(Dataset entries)
Start of Block
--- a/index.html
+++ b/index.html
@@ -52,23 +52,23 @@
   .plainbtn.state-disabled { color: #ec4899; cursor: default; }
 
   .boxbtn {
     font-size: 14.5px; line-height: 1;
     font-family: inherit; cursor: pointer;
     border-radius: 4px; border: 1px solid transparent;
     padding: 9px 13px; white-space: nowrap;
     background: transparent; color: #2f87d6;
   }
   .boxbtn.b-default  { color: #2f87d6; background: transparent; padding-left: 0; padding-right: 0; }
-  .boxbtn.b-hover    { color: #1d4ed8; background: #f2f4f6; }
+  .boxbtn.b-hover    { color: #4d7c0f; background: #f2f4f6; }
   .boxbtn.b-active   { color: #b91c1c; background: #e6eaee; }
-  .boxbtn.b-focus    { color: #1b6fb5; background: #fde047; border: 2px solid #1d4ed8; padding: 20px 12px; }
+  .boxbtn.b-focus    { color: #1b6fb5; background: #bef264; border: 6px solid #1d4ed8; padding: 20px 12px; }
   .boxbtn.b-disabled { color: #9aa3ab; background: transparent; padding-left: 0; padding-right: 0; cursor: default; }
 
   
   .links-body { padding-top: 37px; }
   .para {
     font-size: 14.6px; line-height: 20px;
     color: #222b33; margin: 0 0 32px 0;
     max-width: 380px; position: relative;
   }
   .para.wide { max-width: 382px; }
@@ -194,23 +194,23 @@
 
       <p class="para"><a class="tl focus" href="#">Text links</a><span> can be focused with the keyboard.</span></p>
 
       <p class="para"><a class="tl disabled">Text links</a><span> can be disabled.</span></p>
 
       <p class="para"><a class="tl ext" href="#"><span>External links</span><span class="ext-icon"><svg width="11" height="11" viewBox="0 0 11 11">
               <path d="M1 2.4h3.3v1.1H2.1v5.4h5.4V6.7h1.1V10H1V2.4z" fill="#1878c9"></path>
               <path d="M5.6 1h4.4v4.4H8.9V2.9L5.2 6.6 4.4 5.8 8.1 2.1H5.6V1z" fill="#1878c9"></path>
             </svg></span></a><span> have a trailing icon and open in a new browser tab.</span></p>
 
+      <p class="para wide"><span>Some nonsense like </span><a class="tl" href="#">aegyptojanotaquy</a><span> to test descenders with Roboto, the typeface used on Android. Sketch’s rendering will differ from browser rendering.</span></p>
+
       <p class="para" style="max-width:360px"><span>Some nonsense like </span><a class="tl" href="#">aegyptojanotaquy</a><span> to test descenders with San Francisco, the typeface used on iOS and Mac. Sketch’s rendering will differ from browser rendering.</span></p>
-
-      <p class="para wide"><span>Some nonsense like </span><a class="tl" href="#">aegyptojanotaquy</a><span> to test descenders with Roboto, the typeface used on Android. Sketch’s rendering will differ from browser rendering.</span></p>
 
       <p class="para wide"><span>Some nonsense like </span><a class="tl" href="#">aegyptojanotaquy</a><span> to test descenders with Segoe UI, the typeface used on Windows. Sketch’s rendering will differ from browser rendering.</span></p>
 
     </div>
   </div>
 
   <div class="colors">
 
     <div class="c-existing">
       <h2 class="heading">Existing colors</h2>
End of Block
Start of Block
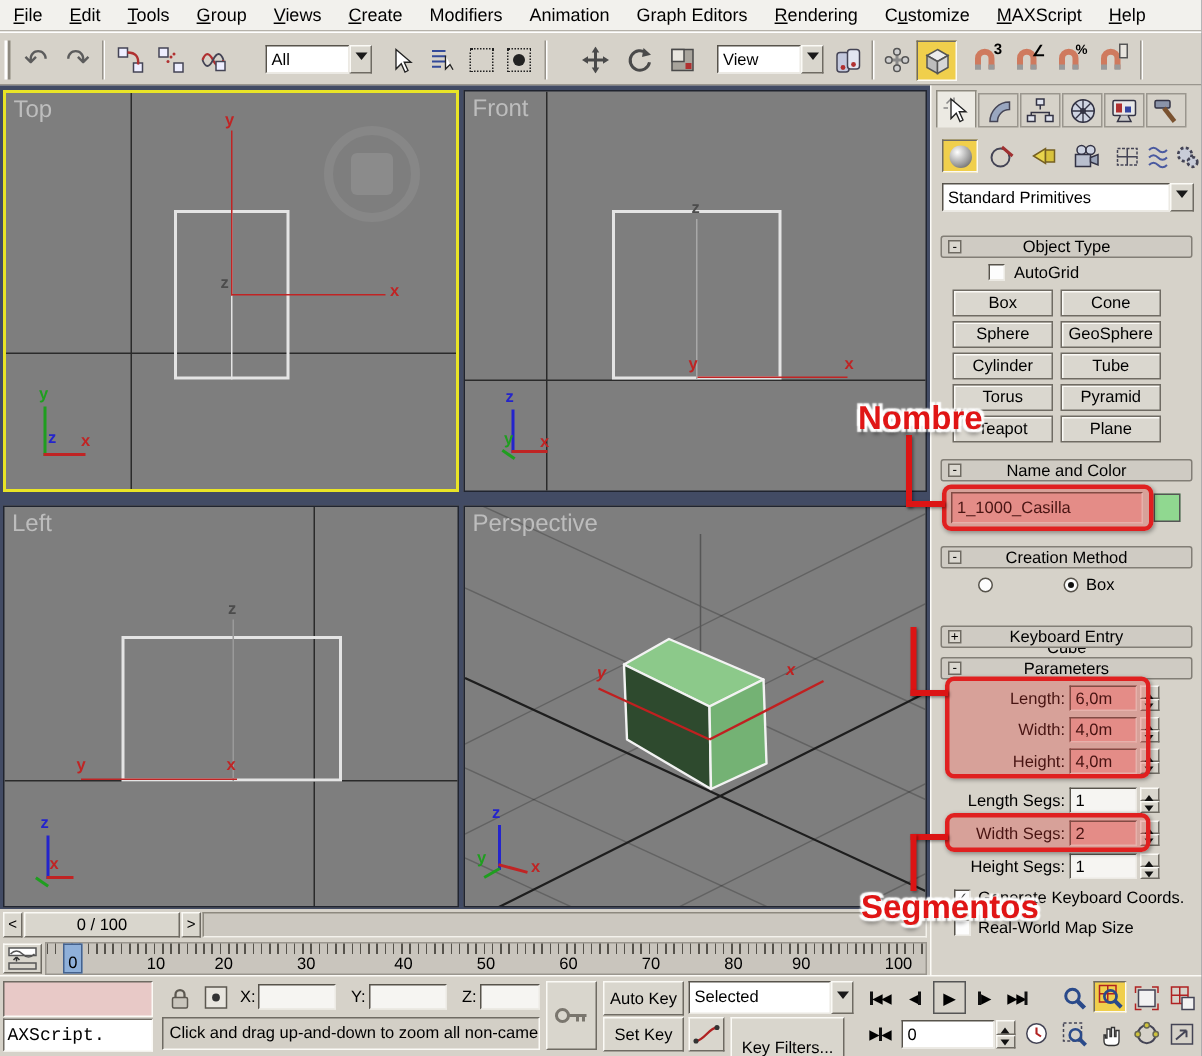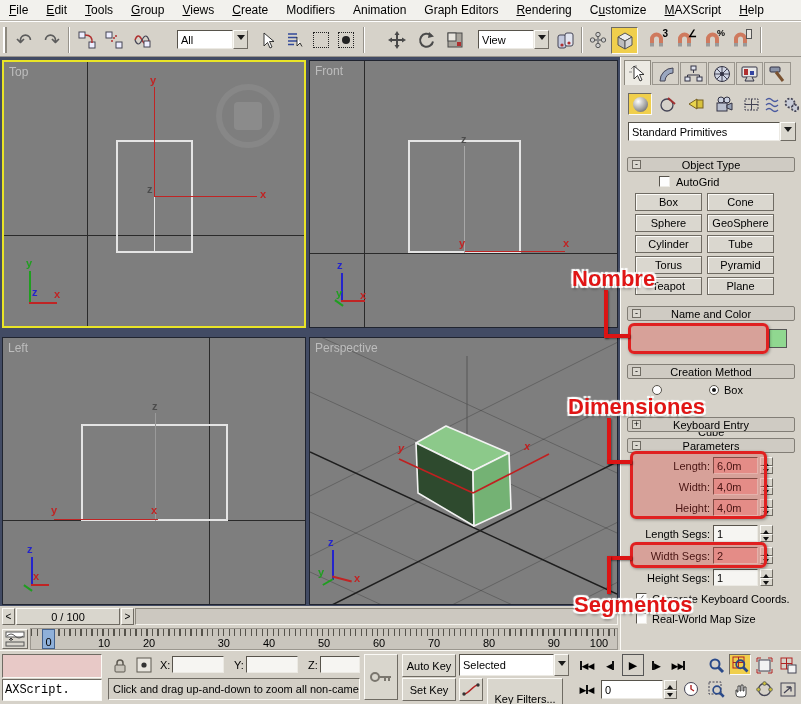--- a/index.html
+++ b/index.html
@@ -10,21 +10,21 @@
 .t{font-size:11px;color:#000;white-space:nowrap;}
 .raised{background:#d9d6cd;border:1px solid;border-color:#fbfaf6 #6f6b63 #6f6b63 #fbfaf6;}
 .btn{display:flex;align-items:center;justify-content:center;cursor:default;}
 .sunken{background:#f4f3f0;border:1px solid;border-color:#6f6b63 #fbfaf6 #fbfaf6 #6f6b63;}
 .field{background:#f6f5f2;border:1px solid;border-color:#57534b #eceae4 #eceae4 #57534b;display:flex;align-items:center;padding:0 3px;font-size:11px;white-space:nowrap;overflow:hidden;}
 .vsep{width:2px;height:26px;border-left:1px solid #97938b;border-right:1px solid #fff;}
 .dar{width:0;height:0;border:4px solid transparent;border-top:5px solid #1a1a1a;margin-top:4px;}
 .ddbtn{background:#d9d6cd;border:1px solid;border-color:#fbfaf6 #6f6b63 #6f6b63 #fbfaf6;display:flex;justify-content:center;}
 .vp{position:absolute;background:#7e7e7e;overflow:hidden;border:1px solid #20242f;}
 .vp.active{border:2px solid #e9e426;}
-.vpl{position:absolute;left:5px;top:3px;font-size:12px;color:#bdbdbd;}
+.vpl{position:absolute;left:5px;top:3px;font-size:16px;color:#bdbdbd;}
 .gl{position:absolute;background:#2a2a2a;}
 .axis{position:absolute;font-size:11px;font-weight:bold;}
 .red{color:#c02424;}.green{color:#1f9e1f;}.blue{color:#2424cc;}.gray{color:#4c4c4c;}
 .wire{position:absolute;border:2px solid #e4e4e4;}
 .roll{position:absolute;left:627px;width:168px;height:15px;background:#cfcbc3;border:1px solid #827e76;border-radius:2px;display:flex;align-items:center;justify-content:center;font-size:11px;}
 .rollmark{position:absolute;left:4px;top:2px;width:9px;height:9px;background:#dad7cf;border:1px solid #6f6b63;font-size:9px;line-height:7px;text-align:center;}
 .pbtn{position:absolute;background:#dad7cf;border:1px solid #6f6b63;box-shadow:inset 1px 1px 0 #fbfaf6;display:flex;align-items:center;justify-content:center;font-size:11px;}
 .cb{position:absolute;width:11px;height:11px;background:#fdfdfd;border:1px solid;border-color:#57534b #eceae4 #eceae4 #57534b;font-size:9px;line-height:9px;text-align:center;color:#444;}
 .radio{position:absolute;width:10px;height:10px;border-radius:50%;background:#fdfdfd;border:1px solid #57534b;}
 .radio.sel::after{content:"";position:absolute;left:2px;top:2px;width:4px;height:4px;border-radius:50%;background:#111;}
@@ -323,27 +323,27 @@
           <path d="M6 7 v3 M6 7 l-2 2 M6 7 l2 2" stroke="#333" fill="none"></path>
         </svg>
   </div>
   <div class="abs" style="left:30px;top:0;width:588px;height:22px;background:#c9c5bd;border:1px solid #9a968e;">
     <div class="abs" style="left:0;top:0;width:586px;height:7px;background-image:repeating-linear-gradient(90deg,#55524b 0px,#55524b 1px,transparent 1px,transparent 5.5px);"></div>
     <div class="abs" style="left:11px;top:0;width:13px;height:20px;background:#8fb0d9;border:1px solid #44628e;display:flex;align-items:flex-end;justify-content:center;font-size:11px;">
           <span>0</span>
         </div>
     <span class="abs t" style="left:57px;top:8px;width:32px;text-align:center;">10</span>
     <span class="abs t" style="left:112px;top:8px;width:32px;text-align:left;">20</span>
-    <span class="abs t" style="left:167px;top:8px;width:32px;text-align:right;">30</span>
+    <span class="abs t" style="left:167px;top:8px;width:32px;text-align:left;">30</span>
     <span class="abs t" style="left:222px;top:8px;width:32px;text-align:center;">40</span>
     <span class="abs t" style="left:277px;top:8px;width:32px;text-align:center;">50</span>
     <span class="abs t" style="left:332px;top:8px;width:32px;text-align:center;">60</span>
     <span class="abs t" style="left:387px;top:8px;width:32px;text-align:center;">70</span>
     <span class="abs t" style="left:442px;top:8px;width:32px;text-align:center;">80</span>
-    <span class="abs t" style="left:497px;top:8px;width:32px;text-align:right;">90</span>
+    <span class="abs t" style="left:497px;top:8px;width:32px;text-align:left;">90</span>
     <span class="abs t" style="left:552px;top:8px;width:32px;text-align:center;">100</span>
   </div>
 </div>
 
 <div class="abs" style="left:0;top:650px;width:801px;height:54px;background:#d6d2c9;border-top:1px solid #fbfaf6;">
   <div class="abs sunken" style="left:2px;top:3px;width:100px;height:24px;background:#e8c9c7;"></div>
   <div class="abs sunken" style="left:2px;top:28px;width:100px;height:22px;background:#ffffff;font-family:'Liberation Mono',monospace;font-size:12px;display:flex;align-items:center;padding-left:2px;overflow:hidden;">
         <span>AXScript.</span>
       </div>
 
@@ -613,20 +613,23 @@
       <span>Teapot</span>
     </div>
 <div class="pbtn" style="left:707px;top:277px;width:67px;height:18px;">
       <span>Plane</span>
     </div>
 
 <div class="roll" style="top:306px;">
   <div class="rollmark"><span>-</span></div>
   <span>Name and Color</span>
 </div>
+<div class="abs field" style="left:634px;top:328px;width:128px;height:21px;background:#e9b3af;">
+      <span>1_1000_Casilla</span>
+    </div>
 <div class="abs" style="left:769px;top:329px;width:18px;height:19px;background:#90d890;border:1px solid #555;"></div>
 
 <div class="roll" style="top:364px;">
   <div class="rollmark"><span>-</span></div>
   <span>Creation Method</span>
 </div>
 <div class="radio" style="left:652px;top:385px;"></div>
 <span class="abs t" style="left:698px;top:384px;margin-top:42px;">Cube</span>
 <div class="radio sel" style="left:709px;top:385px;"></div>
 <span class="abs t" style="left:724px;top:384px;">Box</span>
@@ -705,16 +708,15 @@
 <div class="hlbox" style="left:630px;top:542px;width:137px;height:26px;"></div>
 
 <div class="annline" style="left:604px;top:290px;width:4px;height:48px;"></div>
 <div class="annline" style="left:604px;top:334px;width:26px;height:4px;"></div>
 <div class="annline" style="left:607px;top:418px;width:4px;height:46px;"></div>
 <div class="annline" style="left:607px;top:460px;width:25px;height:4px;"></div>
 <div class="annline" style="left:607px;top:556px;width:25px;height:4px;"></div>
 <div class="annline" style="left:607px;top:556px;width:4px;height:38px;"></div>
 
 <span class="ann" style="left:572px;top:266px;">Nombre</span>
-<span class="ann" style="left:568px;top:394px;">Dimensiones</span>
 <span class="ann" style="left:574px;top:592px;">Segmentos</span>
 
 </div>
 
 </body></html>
End of Block
Start of Block
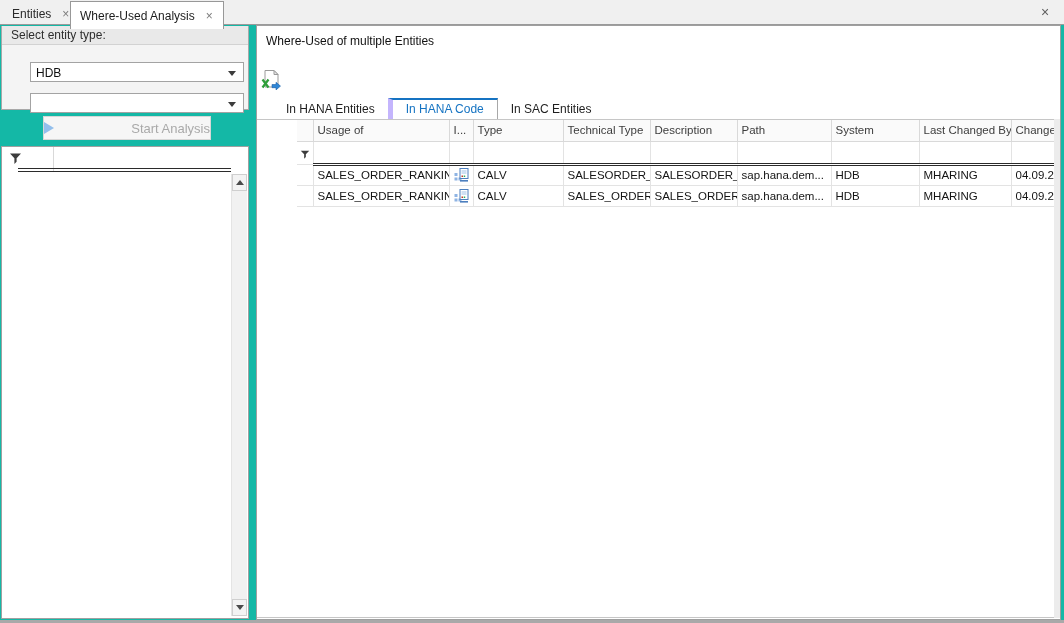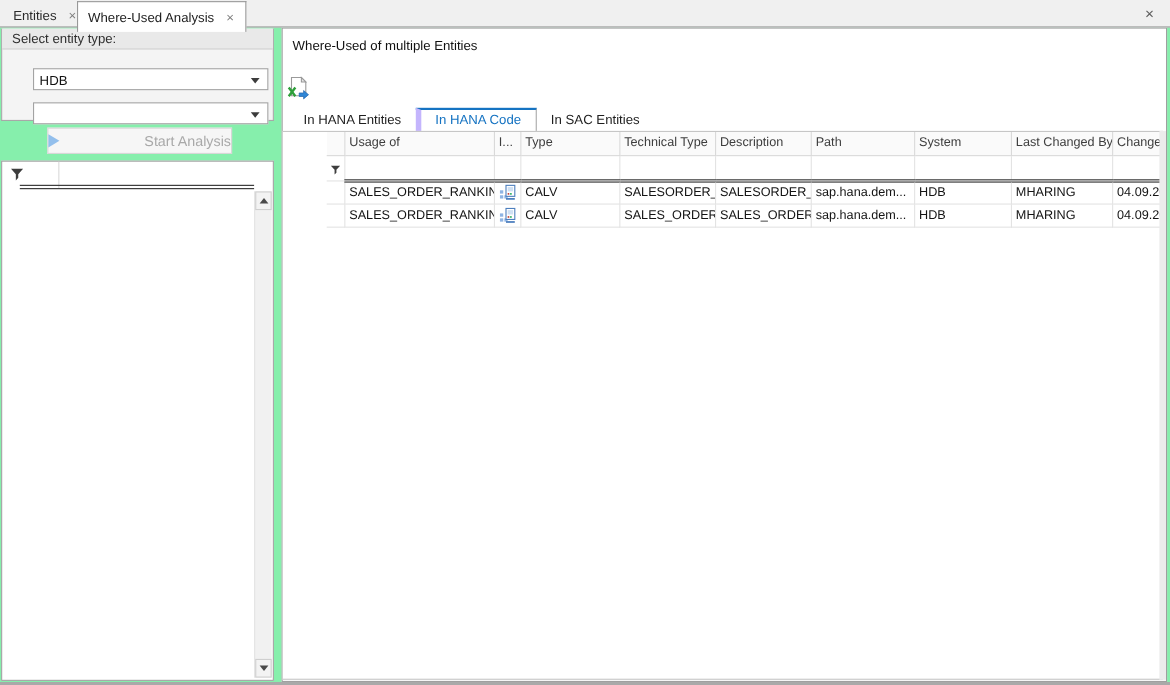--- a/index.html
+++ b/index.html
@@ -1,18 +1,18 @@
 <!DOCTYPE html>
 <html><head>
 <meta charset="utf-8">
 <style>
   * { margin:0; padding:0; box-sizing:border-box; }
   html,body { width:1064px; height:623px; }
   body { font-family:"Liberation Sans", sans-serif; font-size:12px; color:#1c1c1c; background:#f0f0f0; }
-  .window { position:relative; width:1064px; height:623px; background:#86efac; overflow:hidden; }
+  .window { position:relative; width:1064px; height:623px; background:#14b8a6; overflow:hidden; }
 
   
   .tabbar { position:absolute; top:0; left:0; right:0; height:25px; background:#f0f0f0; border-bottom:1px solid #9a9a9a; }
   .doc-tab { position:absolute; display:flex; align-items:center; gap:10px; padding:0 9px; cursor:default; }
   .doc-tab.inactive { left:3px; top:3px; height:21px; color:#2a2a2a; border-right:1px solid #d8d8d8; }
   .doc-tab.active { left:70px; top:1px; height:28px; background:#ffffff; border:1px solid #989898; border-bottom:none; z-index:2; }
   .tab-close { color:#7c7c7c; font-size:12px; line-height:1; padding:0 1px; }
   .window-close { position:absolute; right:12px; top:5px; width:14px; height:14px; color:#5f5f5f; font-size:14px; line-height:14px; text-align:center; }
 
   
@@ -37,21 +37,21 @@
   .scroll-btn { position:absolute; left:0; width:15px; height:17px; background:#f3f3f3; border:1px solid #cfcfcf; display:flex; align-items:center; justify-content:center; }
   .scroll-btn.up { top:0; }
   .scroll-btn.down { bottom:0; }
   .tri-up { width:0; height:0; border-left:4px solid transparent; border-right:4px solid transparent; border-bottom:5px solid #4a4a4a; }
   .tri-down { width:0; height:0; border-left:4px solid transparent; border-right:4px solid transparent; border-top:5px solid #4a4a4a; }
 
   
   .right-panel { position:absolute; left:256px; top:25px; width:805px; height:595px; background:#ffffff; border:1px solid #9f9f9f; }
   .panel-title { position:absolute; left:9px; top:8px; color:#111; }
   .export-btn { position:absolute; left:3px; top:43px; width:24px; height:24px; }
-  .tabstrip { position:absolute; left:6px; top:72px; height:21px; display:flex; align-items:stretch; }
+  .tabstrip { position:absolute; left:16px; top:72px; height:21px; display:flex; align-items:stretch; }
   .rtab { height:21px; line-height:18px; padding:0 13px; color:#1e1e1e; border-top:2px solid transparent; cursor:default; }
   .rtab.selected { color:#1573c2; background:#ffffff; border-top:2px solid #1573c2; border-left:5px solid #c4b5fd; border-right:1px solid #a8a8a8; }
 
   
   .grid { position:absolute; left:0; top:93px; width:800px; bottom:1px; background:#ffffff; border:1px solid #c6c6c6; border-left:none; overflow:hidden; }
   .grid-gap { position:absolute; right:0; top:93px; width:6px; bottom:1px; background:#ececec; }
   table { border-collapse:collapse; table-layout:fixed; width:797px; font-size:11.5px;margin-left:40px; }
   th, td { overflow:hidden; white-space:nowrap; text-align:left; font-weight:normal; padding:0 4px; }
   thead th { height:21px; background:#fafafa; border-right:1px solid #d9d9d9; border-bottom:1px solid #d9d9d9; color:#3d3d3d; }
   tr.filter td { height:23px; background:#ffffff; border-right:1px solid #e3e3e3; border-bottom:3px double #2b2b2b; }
End of Block
(What you should do) Across the records above, in how many lines does the string "tabstrip" appear? Reply with the figure alone.

(Completed task) 2